TASK BRIEF: In the records below, find the line holding "font-size: 11px ->"; copy it and every line after it to the end, omitting all images.

*** DATA FOR THIS EXERCISE

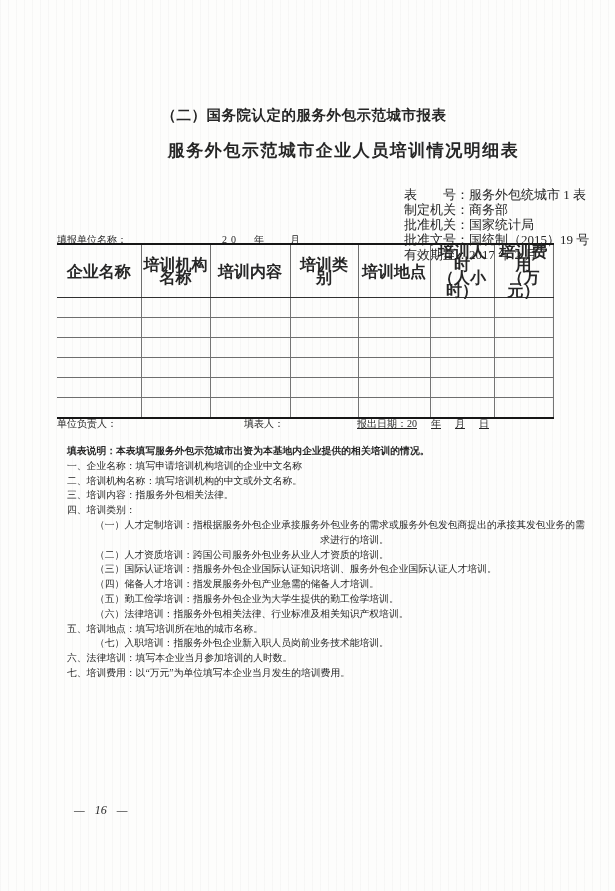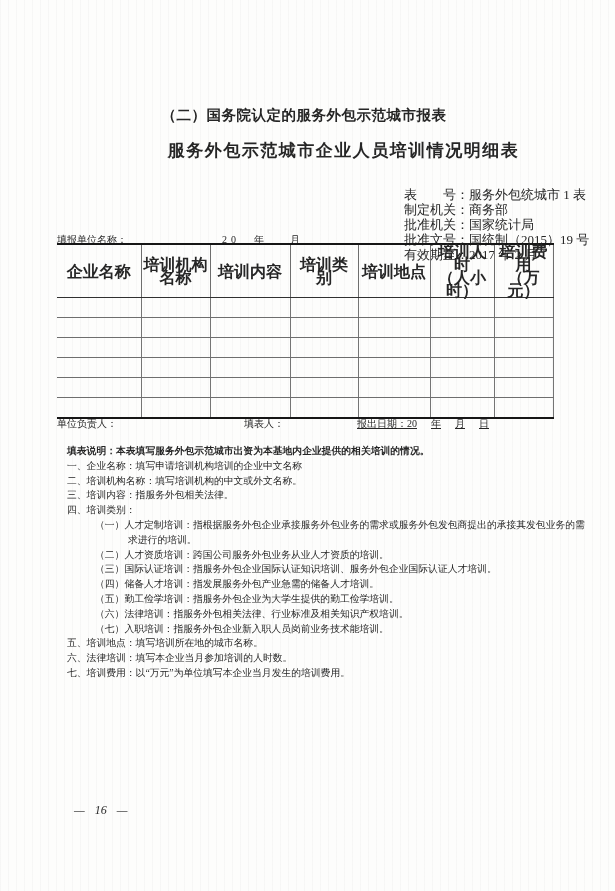"求进行的培训。" .note-line.ind2 { text-align: none -> center }
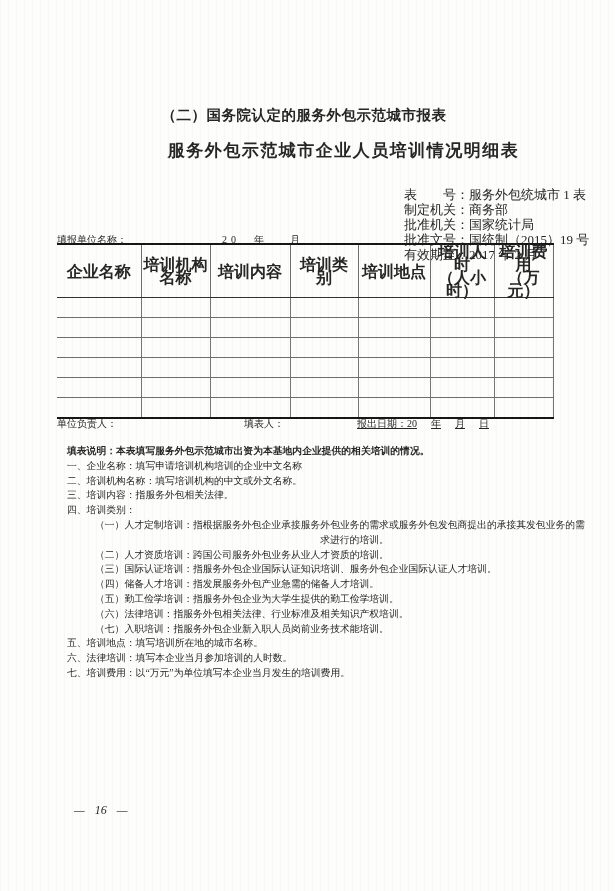"（七）入职培训：指服务外包企业新入职人员岗前业务技术能培训。" div.note-line { order: before "五、培训地点：填写培训所在地的城市名称。" -> after "五、培训地点：填写培训所在地的城市名称。" }
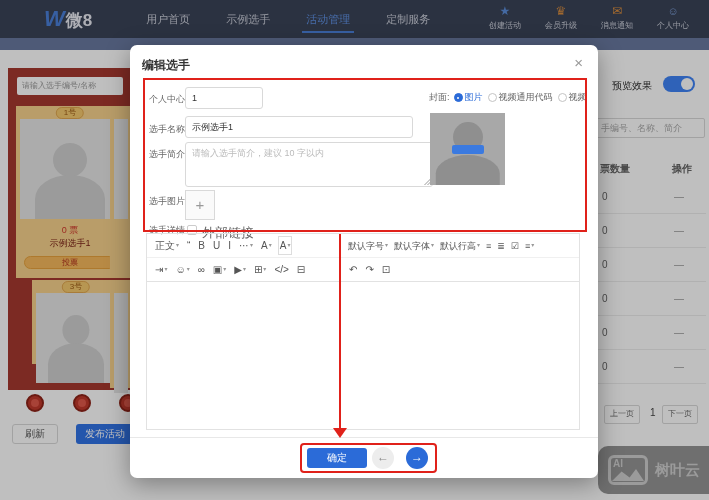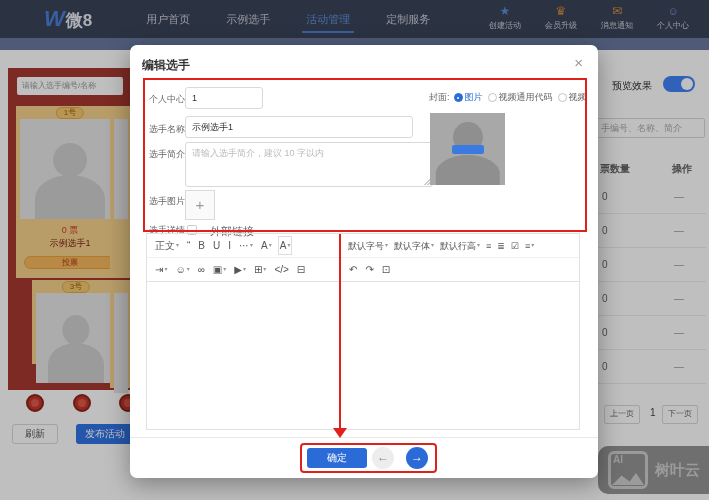"外部链接" .chk-label { font-size: 11px -> 13px; left: 80px -> 72px }
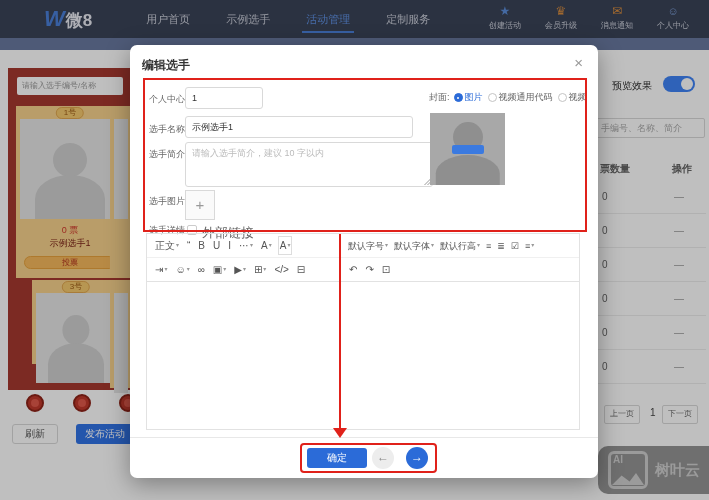"AI" .wm-logo { height: 38px -> 30px }
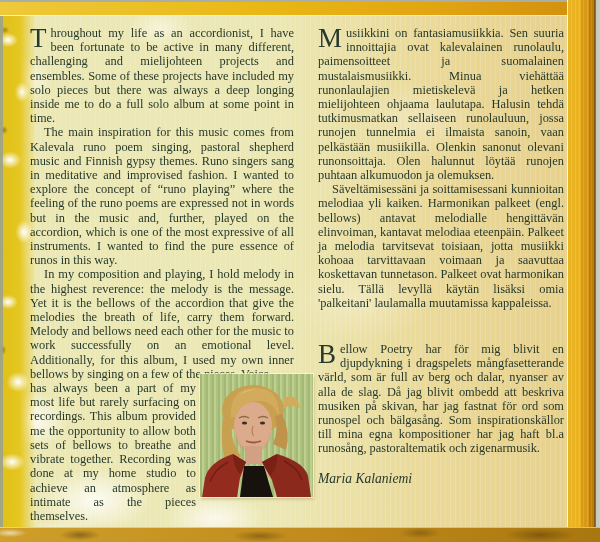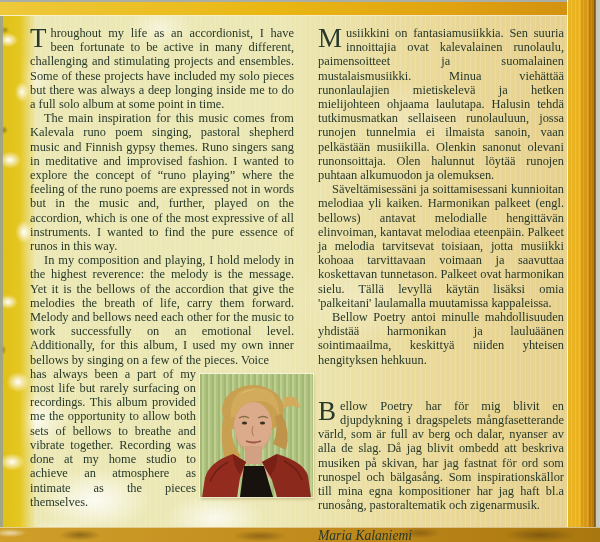"hroughout my life as an" span { text: stimulating -> mielijohteen }
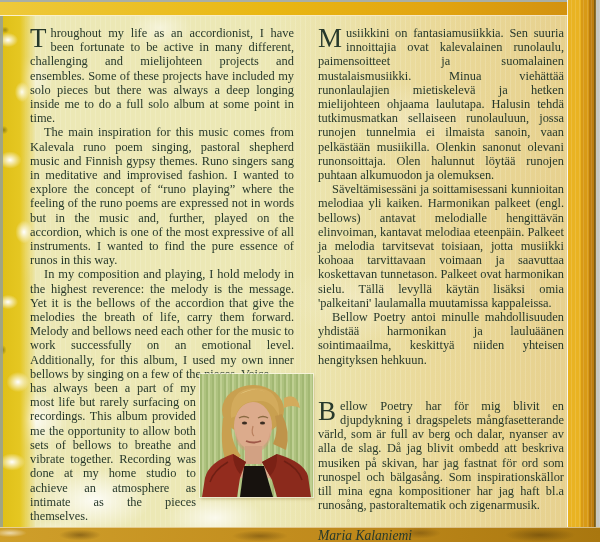"Bellow Poetry antoi minulle" p.indent { html: <p>Bellow Poetry antoi minulle mahdollisuuden yhdistää harmonikan ja lauluäänen sointimaailma, keskittyä niiden yhteisen hengityksen hehkuun.</p> -> none }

******

THE ANSWER:
"外部链接" .chk-label { font-size: 11px -> 13px; left: 80px -> 72px }
"AI" .wm-logo { height: 38px -> 30px }
"hroughout my life as an" span { text: stimulating -> mielijohteen }
"Bellow Poetry antoi minulle" p.indent { html: <p>Bellow Poetry antoi minulle mahdollisuuden yhdistää harmonikan ja lauluäänen sointimaailma, keskittyä niiden yhteisen hengityksen hehkuun.</p> -> none }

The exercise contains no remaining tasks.